→ **TO DO**:
Each line below must be reproduced exactly, though the pictures are to be dropped.

→ **RECORDS SUPPLIED**:
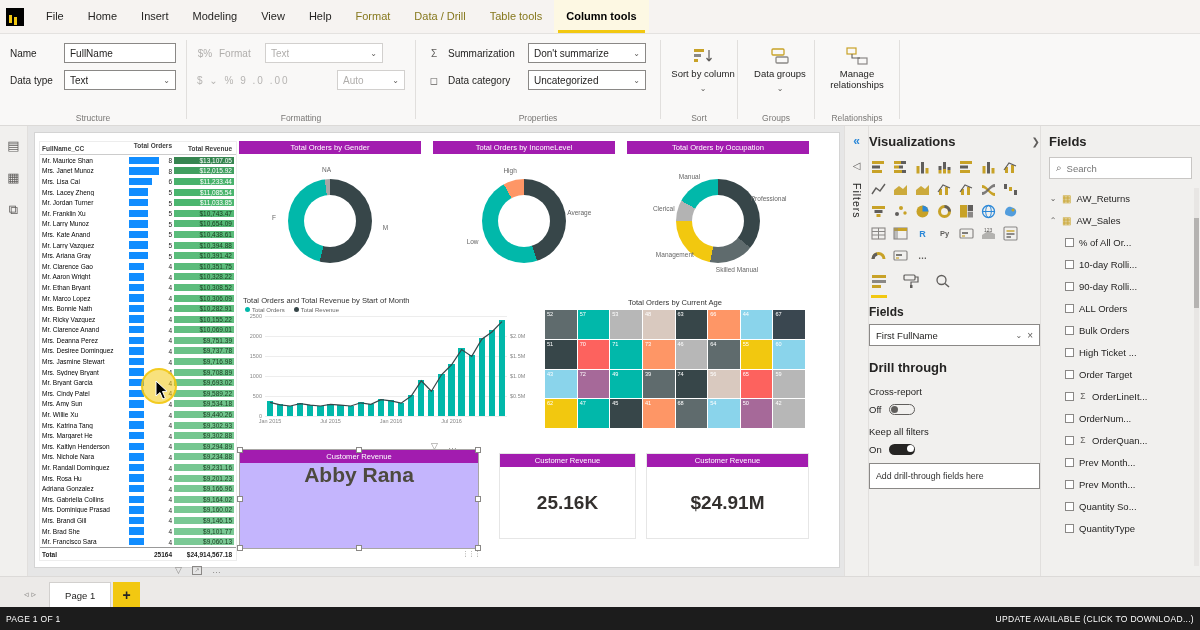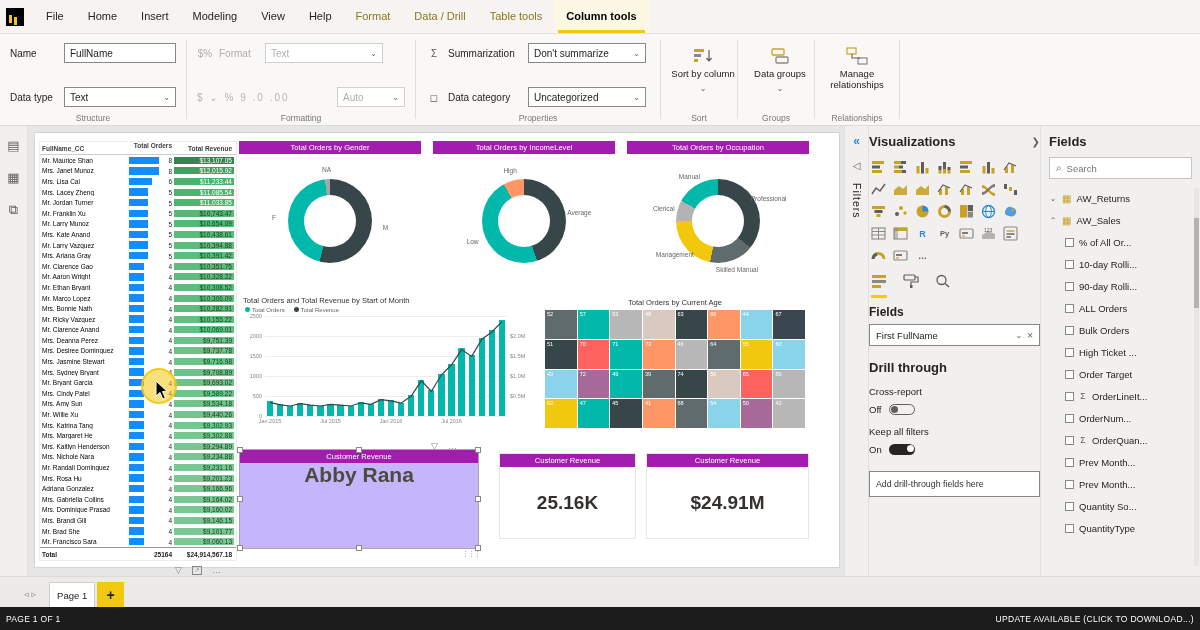--- a/index.html
+++ b/index.html
@@ -11,21 +11,21 @@
 .app-icon{width:18px;height:18px;background:#000;margin:0 10px 0 6px;position:relative;flex:none}
 .app-icon:after{content:"";position:absolute;left:3px;bottom:3px;width:3px;height:8px;background:#f2c811;box-shadow:5px 2px 0 0 #f2c811}
 .menu-tabs{display:flex;align-items:stretch;height:100%}
 .mtab{font-size:11px;color:#252423;padding:10px 12px 0;position:relative;white-space:nowrap;cursor:default}
 .mtab.ctx{color:#86781d}
 .mtab.active{color:#000;font-weight:bold;background:#fdf8e3}
 .mtab.active:after{content:"";position:absolute;left:4px;right:4px;bottom:0;height:3px;background:#f2c811}
 
 
 .ribbon{position:absolute;top:34px;left:0;width:1200px;height:92px;background:#f9f8f7;border-bottom:1px solid #dcdad8;display:flex}
-.rgroup{position:relative;padding:9px 10px 16px;display:flex;flex-direction:column;gap:24px}
+.rgroup{position:relative;padding:9px 10px 16px;display:flex;flex-direction:column;gap:7px}
 .glabel{position:absolute;bottom:2px;left:0;right:0;text-align:center;font-size:8.5px;color:#797775}
 .vsep{width:1px;background:#e1dfdd;margin:6px 0}
 .rrow{display:flex;align-items:center;gap:6px;font-size:10px;color:#252423}
 .rlabel{width:48px}
 .rlabel.wide{width:74px}
 .rinput{width:112px;height:20px;border:1px solid #8a8886;background:#fff;font-size:10px;padding:0 5px;color:#252423}
 .rsel{display:flex;justify-content:space-between;align-items:center;width:112px;height:20px;border:1px solid #8a8886;background:#fff;font-size:10px;padding:0 5px;color:#252423;gap:4px}
 .rsel span:first-child{overflow:hidden;white-space:nowrap}
 .chevron{font-size:8px;color:#605e5c;flex:none}
 .ric{font-size:10px;color:#605e5c;width:16px;text-align:center}
@@ -61,40 +61,40 @@
 .chip{display:flex;align-items:center;height:22px;border:1px solid #8a8886;background:#fff;font-size:9.5px;padding:0 6px;color:#252423;gap:5px}
 .chip .lbl{flex:1;overflow:hidden;white-space:nowrap}
 .drill-h{font-weight:bold;font-size:13px;color:#252423;margin-top:14px}
 .t-label{font-size:9.5px;color:#252423;margin-top:11px}
 .toggle{display:flex;align-items:center;gap:7px;margin-top:7px;font-size:9.5px;color:#252423}
 .tgl{width:26px;height:11px;border-radius:6px;position:relative;flex:none}
 .tgl.off{border:1px solid #605e5c}
 .tgl.off:after{content:"";position:absolute;left:1px;top:1px;width:7px;height:7px;border-radius:50%;background:#605e5c}
 .tgl.on{background:#252423}
 .tgl.on:after{content:"";position:absolute;right:1px;top:1px;width:7px;height:7px;border-radius:50%;background:#fff}
-.add-box{margin-top:16px;border:1px solid #8a8886;background:#fff;font-size:8.8px;color:#323130;padding:7px 6px}
+.add-box{margin-top:8px;border:1px solid #8a8886;background:#fff;font-size:8.8px;color:#323130;padding:7px 6px}
 
 
 .search{display:flex;align-items:center;gap:5px;height:22px;border:1px solid #c8c6c4;background:#fff;margin-top:8px;padding:0 6px}
 .search input{border:none;outline:none;flex:1;font-size:9.5px;min-width:0;background:transparent;color:#252423}
 .search .sic{font-size:10px;color:#605e5c}
 .tree{margin-top:8px}
 .trow{display:flex;align-items:center;gap:5px;height:22px;font-size:9.5px;color:#252423;white-space:nowrap;overflow:hidden}
 .trow .chv{width:8px;font-size:8px;color:#605e5c;text-align:center}
 .trow .tbl-ic{color:#c8a227;font-size:10px}
 .trow.field{padding-left:16px}
 .trow .cb{width:9px;height:9px;border:1px solid #8a8886;background:#fff;flex:none}
 .trow .sg{font-size:8.5px;color:#605e5c;width:8px;text-align:center}
 .sbar{position:absolute;right:1px;top:62px;width:5px;bottom:10px;background:#e8e6e4}
 .sthumb{width:5px;height:90px;background:#b5b3b1;margin-top:30px}
 
 
 .pagebar{position:absolute;left:0;top:576px;width:1200px;height:31px;background:#eceae8;border-top:1px solid #dcdad8;display:flex;align-items:flex-end;padding-left:24px}
 .nav-arrows{font-size:9px;color:#8a8886;margin:0 10px 8px 0;letter-spacing:3px}
-.ptab-page{height:25px;background:#fff;border:1px solid #d2d0ce;border-bottom:none;display:flex;align-items:center;padding:0 7px;font-size:9.5px;color:#252423}
+.ptab-page{height:25px;background:#fff;border:1px solid #d2d0ce;border-bottom:none;display:flex;align-items:center;padding:0 15px;font-size:9.5px;color:#252423}
 .ptab-add{height:25px;width:27px;background:#f2c811;display:flex;align-items:center;justify-content:center;font-size:14px;color:#252423;margin-left:2px;font-weight:bold}
 .statusbar{position:absolute;left:0;top:607px;width:1200px;height:23px;background:#1c1c1c;display:flex;justify-content:space-between;align-items:center;padding:0 6px;font-size:8.5px;color:#fff;letter-spacing:.3px}
 
 
 .visual{position:absolute;background:#fff}
 .vtitle-bar{height:13px;background:#a21caf;color:#fff;font-size:7.6px;display:flex;align-items:center;justify-content:center;white-space:nowrap;overflow:hidden}
 
 
 .table-visual{left:4px;top:8px;width:198px;height:420px;font-size:6.5px;border:1px solid #ededed;display:flex;flex-direction:column}
 .t-head{display:flex;height:13px;border-bottom:1px solid #ccc;font-weight:bold;color:#404040;align-items:center;flex:none}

→ **TASK OUTPUT**:
--- a/index.html
+++ b/index.html
@@ -11,21 +11,21 @@
 .app-icon{width:18px;height:18px;background:#000;margin:0 10px 0 6px;position:relative;flex:none}
 .app-icon:after{content:"";position:absolute;left:3px;bottom:3px;width:3px;height:8px;background:#f2c811;box-shadow:5px 2px 0 0 #f2c811}
 .menu-tabs{display:flex;align-items:stretch;height:100%}
 .mtab{font-size:11px;color:#252423;padding:10px 12px 0;position:relative;white-space:nowrap;cursor:default}
 .mtab.ctx{color:#86781d}
 .mtab.active{color:#000;font-weight:bold;background:#fdf8e3}
 .mtab.active:after{content:"";position:absolute;left:4px;right:4px;bottom:0;height:3px;background:#f2c811}
 
 
 .ribbon{position:absolute;top:34px;left:0;width:1200px;height:92px;background:#f9f8f7;border-bottom:1px solid #dcdad8;display:flex}
-.rgroup{position:relative;padding:9px 10px 16px;display:flex;flex-direction:column;gap:24px}
+.rgroup{position:relative;padding:9px 10px 16px;display:flex;flex-direction:column;gap:7px}
 .glabel{position:absolute;bottom:2px;left:0;right:0;text-align:center;font-size:8.5px;color:#797775}
 .vsep{width:1px;background:#e1dfdd;margin:6px 0}
 .rrow{display:flex;align-items:center;gap:6px;font-size:10px;color:#252423}
 .rlabel{width:48px}
 .rlabel.wide{width:74px}
 .rinput{width:112px;height:20px;border:1px solid #8a8886;background:#fff;font-size:10px;padding:0 5px;color:#252423}
 .rsel{display:flex;justify-content:space-between;align-items:center;width:112px;height:20px;border:1px solid #8a8886;background:#fff;font-size:10px;padding:0 5px;color:#252423;gap:4px}
 .rsel span:first-child{overflow:hidden;white-space:nowrap}
 .chevron{font-size:8px;color:#605e5c;flex:none}
 .ric{font-size:10px;color:#605e5c;width:16px;text-align:center}
@@ -61,40 +61,40 @@
 .chip{display:flex;align-items:center;height:22px;border:1px solid #8a8886;background:#fff;font-size:9.5px;padding:0 6px;color:#252423;gap:5px}
 .chip .lbl{flex:1;overflow:hidden;white-space:nowrap}
 .drill-h{font-weight:bold;font-size:13px;color:#252423;margin-top:14px}
 .t-label{font-size:9.5px;color:#252423;margin-top:11px}
 .toggle{display:flex;align-items:center;gap:7px;margin-top:7px;font-size:9.5px;color:#252423}
 .tgl{width:26px;height:11px;border-radius:6px;position:relative;flex:none}
 .tgl.off{border:1px solid #605e5c}
 .tgl.off:after{content:"";position:absolute;left:1px;top:1px;width:7px;height:7px;border-radius:50%;background:#605e5c}
 .tgl.on{background:#252423}
 .tgl.on:after{content:"";position:absolute;right:1px;top:1px;width:7px;height:7px;border-radius:50%;background:#fff}
-.add-box{margin-top:16px;border:1px solid #8a8886;background:#fff;font-size:8.8px;color:#323130;padding:7px 6px}
+.add-box{margin-top:8px;border:1px solid #8a8886;background:#fff;font-size:8.8px;color:#323130;padding:7px 6px}
 
 
 .search{display:flex;align-items:center;gap:5px;height:22px;border:1px solid #c8c6c4;background:#fff;margin-top:8px;padding:0 6px}
 .search input{border:none;outline:none;flex:1;font-size:9.5px;min-width:0;background:transparent;color:#252423}
 .search .sic{font-size:10px;color:#605e5c}
 .tree{margin-top:8px}
 .trow{display:flex;align-items:center;gap:5px;height:22px;font-size:9.5px;color:#252423;white-space:nowrap;overflow:hidden}
 .trow .chv{width:8px;font-size:8px;color:#605e5c;text-align:center}
 .trow .tbl-ic{color:#c8a227;font-size:10px}
 .trow.field{padding-left:16px}
 .trow .cb{width:9px;height:9px;border:1px solid #8a8886;background:#fff;flex:none}
 .trow .sg{font-size:8.5px;color:#605e5c;width:8px;text-align:center}
 .sbar{position:absolute;right:1px;top:62px;width:5px;bottom:10px;background:#e8e6e4}
 .sthumb{width:5px;height:90px;background:#b5b3b1;margin-top:30px}
 
 
 .pagebar{position:absolute;left:0;top:576px;width:1200px;height:31px;background:#eceae8;border-top:1px solid #dcdad8;display:flex;align-items:flex-end;padding-left:24px}
 .nav-arrows{font-size:9px;color:#8a8886;margin:0 10px 8px 0;letter-spacing:3px}
-.ptab-page{height:25px;background:#fff;border:1px solid #d2d0ce;border-bottom:none;display:flex;align-items:center;padding:0 7px;font-size:9.5px;color:#252423}
+.ptab-page{height:25px;background:#fff;border:1px solid #d2d0ce;border-bottom:none;display:flex;align-items:center;padding:0 15px;font-size:9.5px;color:#252423}
 .ptab-add{height:25px;width:27px;background:#f2c811;display:flex;align-items:center;justify-content:center;font-size:14px;color:#252423;margin-left:2px;font-weight:bold}
 .statusbar{position:absolute;left:0;top:607px;width:1200px;height:23px;background:#1c1c1c;display:flex;justify-content:space-between;align-items:center;padding:0 6px;font-size:8.5px;color:#fff;letter-spacing:.3px}
 
 
 .visual{position:absolute;background:#fff}
 .vtitle-bar{height:13px;background:#a21caf;color:#fff;font-size:7.6px;display:flex;align-items:center;justify-content:center;white-space:nowrap;overflow:hidden}
 
 
 .table-visual{left:4px;top:8px;width:198px;height:420px;font-size:6.5px;border:1px solid #ededed;display:flex;flex-direction:column}
 .t-head{display:flex;height:13px;border-bottom:1px solid #ccc;font-weight:bold;color:#404040;align-items:center;flex:none}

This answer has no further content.